Старший DS-инженер в команду Авито Товаров
Команда Товары
Локация Москва, гибрид или удалёнка Санкт-Петербург, гибрид или удалёнка
В работе мы ставим амбициозные цели и не останавливаемся на достигнутом. Поэтому для нас так важно, чтобы каждый участник большой команды Авито разделял культуру компании. Погрузиться в неё помогает Манифест, в котором собраны наши основные ориентиры — миссия, ценности, принципы работы manifesto.avito.com
О команде
Авито Товары — вертикаль Авито: запчасти, электроника, одежда, мебель, питомцы. В ней десятки миллионов активных объявлений и пользователей.
Команда DS Goods улучшает пользовательский опыт с помощью ML — внутри отдельных категорий и между ними. Команда работает с разными ML-доменами: от классического ML и рекомендаций до мультимодальных моделей и генеративных пайплайнов в продакшене на масштабе миллионов запросов.

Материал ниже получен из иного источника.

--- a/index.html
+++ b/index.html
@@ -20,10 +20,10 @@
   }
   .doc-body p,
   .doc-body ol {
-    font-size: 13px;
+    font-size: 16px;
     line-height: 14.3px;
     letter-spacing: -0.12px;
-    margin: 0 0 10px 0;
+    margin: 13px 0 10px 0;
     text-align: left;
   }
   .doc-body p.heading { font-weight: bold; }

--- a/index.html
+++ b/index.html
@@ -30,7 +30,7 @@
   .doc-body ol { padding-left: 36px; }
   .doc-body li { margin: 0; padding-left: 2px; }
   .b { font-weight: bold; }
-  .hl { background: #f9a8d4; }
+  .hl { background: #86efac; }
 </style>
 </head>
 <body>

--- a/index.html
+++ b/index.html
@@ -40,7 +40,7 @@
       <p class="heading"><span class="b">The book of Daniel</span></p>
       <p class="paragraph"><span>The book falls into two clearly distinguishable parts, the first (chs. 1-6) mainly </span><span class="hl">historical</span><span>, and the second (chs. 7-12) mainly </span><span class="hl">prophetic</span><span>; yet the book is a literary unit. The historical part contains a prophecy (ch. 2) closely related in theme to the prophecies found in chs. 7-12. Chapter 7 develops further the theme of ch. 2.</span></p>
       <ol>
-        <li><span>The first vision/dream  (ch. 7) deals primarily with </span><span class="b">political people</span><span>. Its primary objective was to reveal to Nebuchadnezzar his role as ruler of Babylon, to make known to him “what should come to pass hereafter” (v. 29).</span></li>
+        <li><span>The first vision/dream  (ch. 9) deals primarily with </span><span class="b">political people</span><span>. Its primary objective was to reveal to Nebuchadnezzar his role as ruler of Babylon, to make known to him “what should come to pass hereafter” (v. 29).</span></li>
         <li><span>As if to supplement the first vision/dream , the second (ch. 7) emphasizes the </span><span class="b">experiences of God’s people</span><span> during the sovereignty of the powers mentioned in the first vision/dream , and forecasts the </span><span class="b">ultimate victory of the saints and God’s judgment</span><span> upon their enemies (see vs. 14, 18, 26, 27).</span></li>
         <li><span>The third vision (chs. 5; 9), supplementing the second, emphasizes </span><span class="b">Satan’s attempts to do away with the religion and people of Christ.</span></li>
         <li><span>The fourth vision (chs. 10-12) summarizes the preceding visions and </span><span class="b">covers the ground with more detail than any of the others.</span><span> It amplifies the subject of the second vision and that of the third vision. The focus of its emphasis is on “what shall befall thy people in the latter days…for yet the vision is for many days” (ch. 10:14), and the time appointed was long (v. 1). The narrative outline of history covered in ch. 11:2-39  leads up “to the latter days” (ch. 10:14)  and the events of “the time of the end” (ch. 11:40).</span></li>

Мы ищем старшего DS-инженера для работы над проектами категории «Запчасти».
Примеры будущих задач:
- повышать покрытие и качество данных о совместимости запчастей: определять, какая деталь к какому авто подходит, в том числе:
- определять бренд и партномер из названия и описания, если продавец не указал их явно;
- развивать NLP-парсинг неявных совместимостей из описаний, например «двигатель на четвёрку»;
- строить граф смежности автомобилей по признакам общей платформы, VIN-префиксов, OEM-артикулов и коллаборативных сигналов;
- развивать confidence-скоринг каждой совместимости для корректного ранжирования и подбора товара;
- валидировать аналоги и автоматизировать отсев невалидных связей;
- развивать рекомендации и допродажи, в том числе:
- кросс-селл, ап-селл, блок «часто покупают вместе» и связку «товар → автосервис»;
- рекомендации популярных и сопутствующих запчастей на марку и модель из гаража пользователя;
- подбор запчастей для ТО в объявлении авто;
- развивать AI-ассистентов для покупателей и продавцов.
Мы ждём, что вы:
- имеете от 3 лет опыта работы в Data Science / Machine Learning;
- умеете самостоятельно работать в продуктовой среде: формулировать задачу из бизнес-проблемы, приоритизировать и доводить решения до продакшена;
- уверенно владеете классическим ML и доводите модели до продакшена на масштабе миллионов запросов;
- имеете практический опыт в NLP и LLM;
- свободно пишете на Python и SQL, работаете с большими данными в DWH.
Будет здорово, если вы:
- строили рекомендательные системы;
- работали с генеративными пайплайнами в продакшене;
- знакомы с графовыми методами.
Работа у нас — это:
- возможность влиять на бизнес и развитие продукта;
- много качественных данных, мощная инфраструктура и инструменты, любое необходимое железо — всё готово для продуктивной работы;
- талантливая команда, сильная культура и сообщество профессионалов;
- прозрачная система премий, достойная зарплата — размер обсудим на собеседовании;
- личный бюджет на обучение, который можно тратить на книги, курсы и конференции;
- забота о здоровье: с первого дня у вас будет ДМС со стоматологией, в офисе принимают терапевт и массажист;
- удалёнка или офис в 2 минутах от метро «Белорусская»: панорамный вид на центр города, места для уединённой работы и зоны отдыха.